Erdogan ha reaccionado con enfado a las declaraciones que parecían apoyar el golpe de Estado fallido. “El general de Estados Unidos se encuentra en el lado golpista con sus palabras,” dijo el presidente de Turquía. “Él se reveló a través de sus declaraciones… Es usted quien tiene que decidir ¿Quién es usted? En vez de agradecer al Estado que repeliese el intento de golpe, se pone de pie con los golpistas”. Erdogan recordó a los estadounidenses que el principal golpista está en su país.

Ciertamente, y lo más importante, tal vez sea la respuesta de Estados Unidos, que no está mejorando las cosas.

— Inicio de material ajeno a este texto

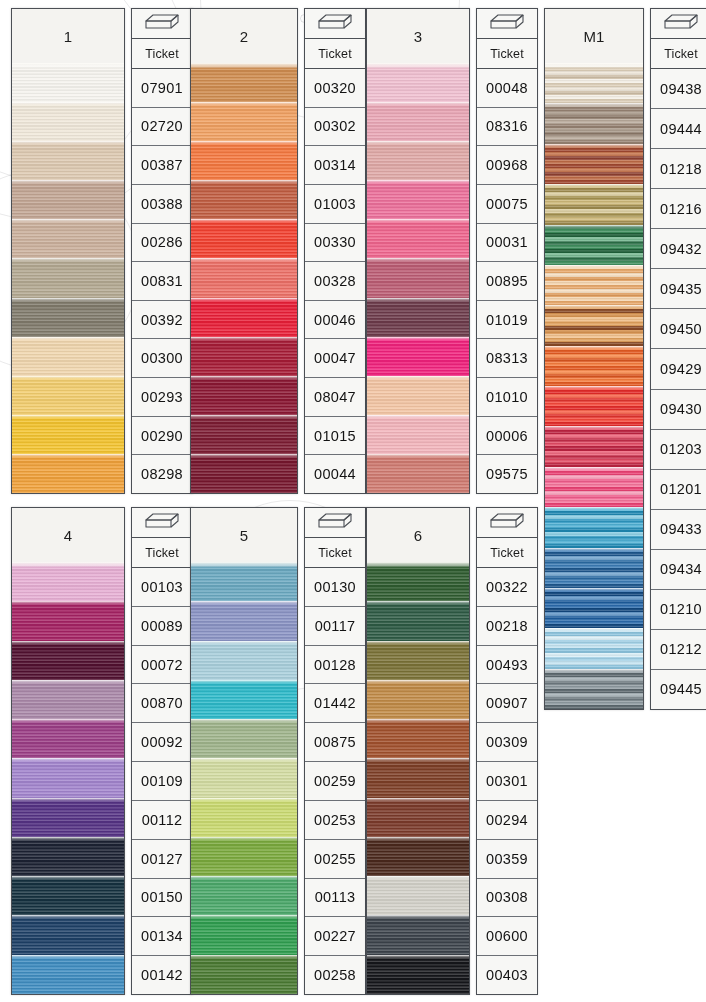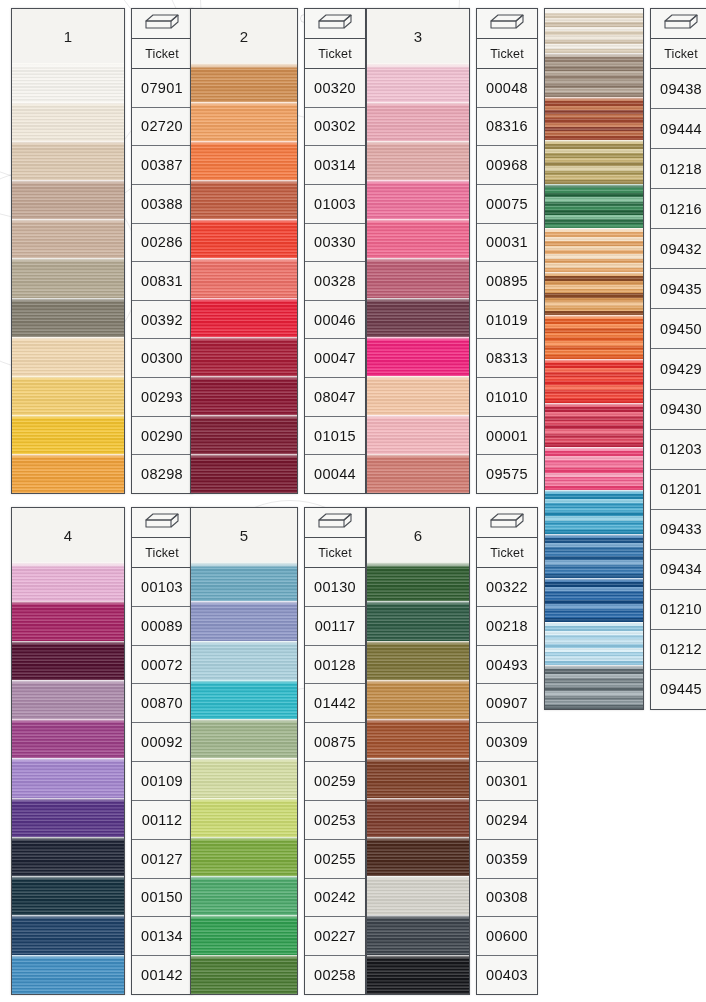--- a/index.html
+++ b/index.html
@@ -268,26 +268,27 @@
           <div class="ticket-label-cell" style="height: 30px;">Ticket</div>
           <div class="ticket-cell">00048</div>
           <div class="ticket-cell">08316</div>
           <div class="ticket-cell">00968</div>
           <div class="ticket-cell">00075</div>
           <div class="ticket-cell">00031</div>
           <div class="ticket-cell">00895</div>
           <div class="ticket-cell">01019</div>
           <div class="ticket-cell">08313</div>
           <div class="ticket-cell">01010</div>
-          <div class="ticket-cell">00001</div>
+          <div class="ticket-cell">00006</div>
           <div class="ticket-cell">09575</div>
         </div>
       </div>
       <div class="card" style="left: 544px; top: 8px;">
         <div class="swatch-panel" style="width: 100px; height: 702px;">
+          <div class="panel-head" style="height: 54px;">M1</div>
           <div class="swatch-stack">
             <div class="swatch first" title="09438" style="background: linear-gradient(rgb(244, 239, 230) 0%, rgb(244, 239, 230) 10%, rgb(221, 207, 185) 10%, rgb(221, 207, 185) 20%, rgb(239, 231, 218) 20%, rgb(239, 231, 218) 30%, rgb(205, 189, 166) 30%, rgb(205, 189, 166) 40%, rgb(244, 239, 230) 40%, rgb(244, 239, 230) 50%, rgb(221, 207, 185) 50%, rgb(221, 207, 185) 60%, rgb(239, 231, 218) 60%, rgb(239, 231, 218) 70%, rgb(205, 189, 166) 70%, rgb(205, 189, 166) 80%, rgb(244, 239, 230) 80%, rgb(244, 239, 230) 90%, rgb(221, 207, 185) 90%, rgb(221, 207, 185) 100%);"></div>
             <div class="swatch" title="09444" style="background: linear-gradient(rgb(184, 169, 154) 0%, rgb(184, 169, 154) 10%, rgb(150, 130, 114) 10%, rgb(150, 130, 114) 20%, rgb(173, 158, 143) 20%, rgb(173, 158, 143) 30%, rgb(139, 120, 104) 30%, rgb(139, 120, 104) 40%, rgb(184, 169, 154) 40%, rgb(184, 169, 154) 50%, rgb(150, 130, 114) 50%, rgb(150, 130, 114) 60%, rgb(173, 158, 143) 60%, rgb(173, 158, 143) 70%, rgb(139, 120, 104) 70%, rgb(139, 120, 104) 80%, rgb(184, 169, 154) 80%, rgb(184, 169, 154) 90%, rgb(150, 130, 114) 90%, rgb(150, 130, 114) 100%);"></div>
             <div class="swatch" title="01218" style="background: linear-gradient(rgb(189, 106, 69) 0%, rgb(189, 106, 69) 10%, rgb(160, 71, 47) 10%, rgb(160, 71, 47) 20%, rgb(201, 122, 83) 20%, rgb(201, 122, 83) 30%, rgb(142, 64, 48) 30%, rgb(142, 64, 48) 40%, rgb(189, 106, 69) 40%, rgb(189, 106, 69) 50%, rgb(160, 71, 47) 50%, rgb(160, 71, 47) 60%, rgb(201, 122, 83) 60%, rgb(201, 122, 83) 70%, rgb(142, 64, 48) 70%, rgb(142, 64, 48) 80%, rgb(189, 106, 69) 80%, rgb(189, 106, 69) 90%, rgb(160, 71, 47) 90%, rgb(160, 71, 47) 100%);"></div>
             <div class="swatch" title="01216" style="background: linear-gradient(rgb(205, 184, 121) 0%, rgb(205, 184, 121) 10%, rgb(158, 138, 77) 10%, rgb(158, 138, 77) 20%, rgb(221, 208, 164) 20%, rgb(221, 208, 164) 30%, rgb(164, 145, 79) 30%, rgb(164, 145, 79) 40%, rgb(205, 184, 121) 40%, rgb(205, 184, 121) 50%, rgb(158, 138, 77) 50%, rgb(158, 138, 77) 60%, rgb(221, 208, 164) 60%, rgb(221, 208, 164) 70%, rgb(164, 145, 79) 70%, rgb(164, 145, 79) 80%, rgb(205, 184, 121) 80%, rgb(205, 184, 121) 90%, rgb(158, 138, 77) 90%, rgb(158, 138, 77) 100%);"></div>
             <div class="swatch" title="09432" style="background: linear-gradient(rgb(43, 111, 71) 0%, rgb(43, 111, 71) 10%, rgb(63, 143, 94) 10%, rgb(63, 143, 94) 20%, rgb(31, 96, 57) 20%, rgb(31, 96, 57) 30%, rgb(121, 185, 147) 30%, rgb(121, 185, 147) 40%, rgb(43, 111, 71) 40%, rgb(43, 111, 71) 50%, rgb(63, 143, 94) 50%, rgb(63, 143, 94) 60%, rgb(31, 96, 57) 60%, rgb(31, 96, 57) 70%, rgb(121, 185, 147) 70%, rgb(121, 185, 147) 80%, rgb(43, 111, 71) 80%, rgb(43, 111, 71) 90%, rgb(63, 143, 94) 90%, rgb(63, 143, 94) 100%);"></div>
             <div class="swatch" title="09435" style="background: linear-gradient(rgb(244, 212, 174) 0%, rgb(244, 212, 174) 10%, rgb(232, 168, 106) 10%, rgb(232, 168, 106) 20%, rgb(247, 224, 196) 20%, rgb(247, 224, 196) 30%, rgb(221, 154, 90) 30%, rgb(221, 154, 90) 40%, rgb(244, 212, 174) 40%, rgb(244, 212, 174) 50%, rgb(232, 168, 106) 50%, rgb(232, 168, 106) 60%, rgb(247, 224, 196) 60%, rgb(247, 224, 196) 70%, rgb(221, 154, 90) 70%, rgb(221, 154, 90) 80%, rgb(244, 212, 174) 80%, rgb(244, 212, 174) 90%, rgb(232, 168, 106) 90%, rgb(232, 168, 106) 100%);"></div>
             <div class="swatch" title="09450" style="background: linear-gradient(rgb(224, 160, 92) 0%, rgb(224, 160, 92) 10%, rgb(138, 74, 38) 10%, rgb(138, 74, 38) 20%, rgb(215, 147, 80) 20%, rgb(215, 147, 80) 30%, rgb(240, 192, 140) 30%, rgb(240, 192, 140) 40%, rgb(224, 160, 92) 40%, rgb(224, 160, 92) 50%, rgb(138, 74, 38) 50%, rgb(138, 74, 38) 60%, rgb(215, 147, 80) 60%, rgb(215, 147, 80) 70%, rgb(240, 192, 140) 70%, rgb(240, 192, 140) 80%, rgb(224, 160, 92) 80%, rgb(224, 160, 92) 90%, rgb(138, 74, 38) 90%, rgb(138, 74, 38) 100%);"></div>
             <div class="swatch" title="09429" style="background: linear-gradient(rgb(244, 124, 61) 0%, rgb(244, 124, 61) 10%, rgb(227, 90, 34) 10%, rgb(227, 90, 34) 20%, rgb(250, 144, 85) 20%, rgb(250, 144, 85) 30%, rgb(217, 85, 31) 30%, rgb(217, 85, 31) 40%, rgb(244, 124, 61) 40%, rgb(244, 124, 61) 50%, rgb(227, 90, 34) 50%, rgb(227, 90, 34) 60%, rgb(250, 144, 85) 60%, rgb(250, 144, 85) 70%, rgb(217, 85, 31) 70%, rgb(217, 85, 31) 80%, rgb(244, 124, 61) 80%, rgb(244, 124, 61) 90%, rgb(227, 90, 34) 90%, rgb(227, 90, 34) 100%);"></div>
             <div class="swatch" title="09430" style="background: linear-gradient(rgb(244, 72, 58) 0%, rgb(244, 72, 58) 10%, rgb(227, 42, 40) 10%, rgb(227, 42, 40) 20%, rgb(249, 106, 82) 20%, rgb(249, 106, 82) 30%, rgb(224, 51, 44) 30%, rgb(224, 51, 44) 40%, rgb(244, 72, 58) 40%, rgb(244, 72, 58) 50%, rgb(227, 42, 40) 50%, rgb(227, 42, 40) 60%, rgb(249, 106, 82) 60%, rgb(249, 106, 82) 70%, rgb(224, 51, 44) 70%, rgb(224, 51, 44) 80%, rgb(244, 72, 58) 80%, rgb(244, 72, 58) 90%, rgb(227, 42, 40) 90%, rgb(227, 42, 40) 100%);"></div>
@@ -396,21 +397,21 @@
           </div>
           <div class="ticket-label-cell" style="height: 30px;">Ticket</div>
           <div class="ticket-cell">00130</div>
           <div class="ticket-cell">00117</div>
           <div class="ticket-cell">00128</div>
           <div class="ticket-cell">01442</div>
           <div class="ticket-cell">00875</div>
           <div class="ticket-cell">00259</div>
           <div class="ticket-cell">00253</div>
           <div class="ticket-cell">00255</div>
-          <div class="ticket-cell">00242</div>
+          <div class="ticket-cell">00113</div>
           <div class="ticket-cell">00227</div>
           <div class="ticket-cell">00258</div>
         </div>
       </div>
       <div class="card" style="left: 366px; top: 507px;">
         <div class="swatch-panel" style="width: 104px; height: 488px;">
           <div class="panel-head" style="height: 54px;">6</div>
           <div class="swatch-stack">
             <div class="swatch first" title="00322" style="background: rgb(47, 92, 48);"></div>
             <div class="swatch" title="00218" style="background: rgb(45, 90, 68);"></div>

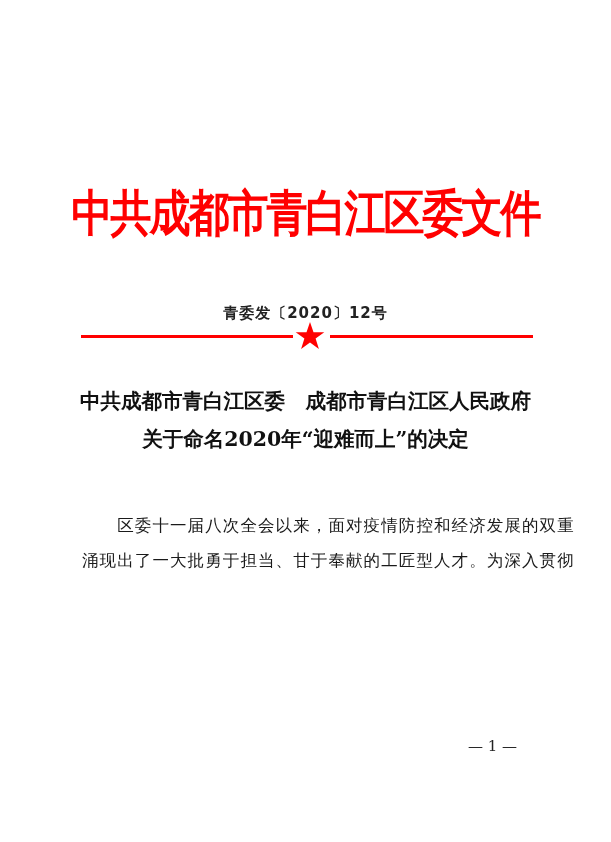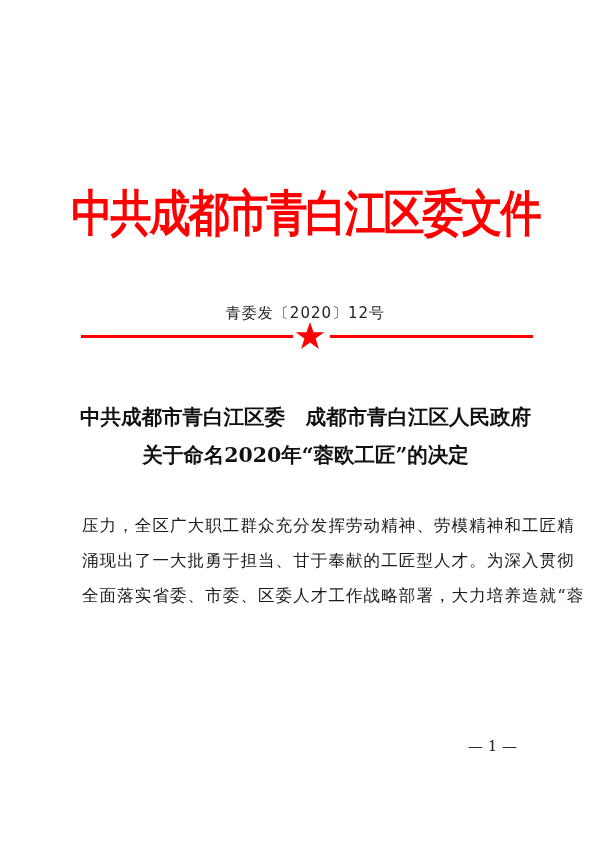--- a/index.html
+++ b/index.html
@@ -5,28 +5,28 @@
     html, body { margin: 0; padding: 0; background: #ffffff; }
     body { width: 611px; height: 842px; position: relative; overflow: hidden;
            font-family: "DejaVu Serif", "Liberation Serif", serif; color: #1a1a1a; }
     .header-title {
       position: absolute; left: 0; width: 611px; top: 181px; text-align: center;
       color: #ff0000; font-family: "DejaVu Serif", serif; font-weight: bold;
       font-size: 41px; letter-spacing: -2px; transform: scaleY(1.2); transform-origin: center top;
     }
     .doc-number {
       position: absolute; left: 0; width: 611px; top: 304px; text-align: center;
-      font-size: 15px; letter-spacing: 1px; color: #222; font-family: "DejaVu Sans", sans-serif;
+      font-size: 15px; letter-spacing: 1px; color: #222; font-family: "DejaVu Sans", sans-serif; font-weight: bold;
     }
     .rule { position: absolute; top: 335px; height: 3px; background: #ff0000; }
     .rule.left { left: 81px; width: 212px; }
     .rule.right { left: 330px; width: 203px; }
     .star { position: absolute; left: 295px; top: 322px; width: 30px; height: 28px; }
     .main-title {
-      position: absolute; left: 0; width: 611px; top: 398px; text-align: center;
+      position: absolute; left: 0; width: 611px; top: 382px; text-align: center;
       font-weight: bold; font-size: 20.5px; line-height: 38px; color: #111;
     }
     .body-text {
       position: absolute; left: 82px; width: 450px; top: 508px;
       font-size: 16.5px; line-height: 35px; color: #1a1a1a; letter-spacing: 1.1px;
       font-family: "DejaVu Serif", serif;
     }
     .body-line { white-space: nowrap; text-align: justify; text-align-last: justify; display: block; }
     .page-number {
       position: absolute; left: 468px; top: 737px; font-size: 15px; color: #222;
@@ -40,22 +40,21 @@
 <div class="doc-number">青委发〔2020〕12号</div>
 
 <div class="rule left"></div>
 <svg class="star" viewBox="0 0 30 28">
   <polygon points="15,0 18.5,10.2 29.3,10.2 20.6,16.6 23.9,27 15,20.6 6.1,27 9.4,16.6 0.7,10.2 11.5,10.2" fill="#ff0000"></polygon>
 </svg>
 <div class="rule right"></div>
 
 <div class="main-title">
   <div>中共成都市青白江区委　成都市青白江区人民政府</div>
-  <div>关于命名2020年“蓉欧工匠”的决定</div>
+  <div>关于命名2020年“迎难而上”的决定</div>
 </div>
 
 <div class="body-text">
-  <span class="body-line">压力，全区广大职工群众充分发挥劳动精神、劳模精神和工匠精</span>
+  <span class="body-line">　　区委十一届八次全会以来，面对疫情防控和经济发展的双重</span>
   <span class="body-line">涌现出了一大批勇于担当、甘于奉献的工匠型人才。为深入贯彻</span>
-  <span class="body-line">全面落实省委、市委、区委人才工作战略部署，大力培养造就“蓉</span>
 </div>
 
 <div class="page-number">— 1 —</div>
 
 </body></html>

El secretario de Estado, John Kerry, ha rechazado las acusaciones, declarándolas totalmente falsas y perjudiciales, y advirtió que la pertenencia a la OTAN de Turquía podría estar en peligro si continúa purgando a miles de funcionarios y servidores públicos, aunque esto ha sido negado por el secretario general de la organización.

Dado que el AKP llegó al poder en 2002, las relaciones entre Turquía y Estados Unidos han pasado por altibajos, pero esta última situación es muy diferente. Estados Unidos tiene un verdadero dilema, ya que Ankara intenta demostrar que Gulen y su movimiento estuvieron directamente involucrados en el golpe. Las autoridades turcas han proporcionado pruebas que afirman que los gulenistas han construido un estado paralelo, y que su amplia red de seguidores y leales son más que capaces de desestabilizar el Estado y derrocar al gobierno.

Algunos funcionarios turcos han presentado la extradición de Gulen de Estados Unidos a Turquía como requisito fundamental para que las relaciones con Washington sigan siendo positivas, a pesar de que las posibles consecuencias si no sucede siguen sin estar claras. “De acuerdo con una encuesta reciente,” informó Gulsen Solaker de la agencia Reuters, “la extradición de Gulen tiene un amplio apoyo público en Turquía”.

Estados Unidos podría, por lo tanto, verse obligado a entregar al fundador del movimiento gulenista a las autoridades turcas para que el clérigo se enfrente a un juicio en su país de origen. Para muchas personas, esta es la única forma de salir del dilema, y Estados Unidos debe entregar a Gulen a Turquía sin más demora para aliviar la tensión entre los dos aliados estratégicos. No solo es vital para las relaciones entre Estados Unidos y Turquía, sino también para calmar las tensiones políticas en Turquía y evitar que las divisiones existentes dentro de la sociedad crezcan aún más.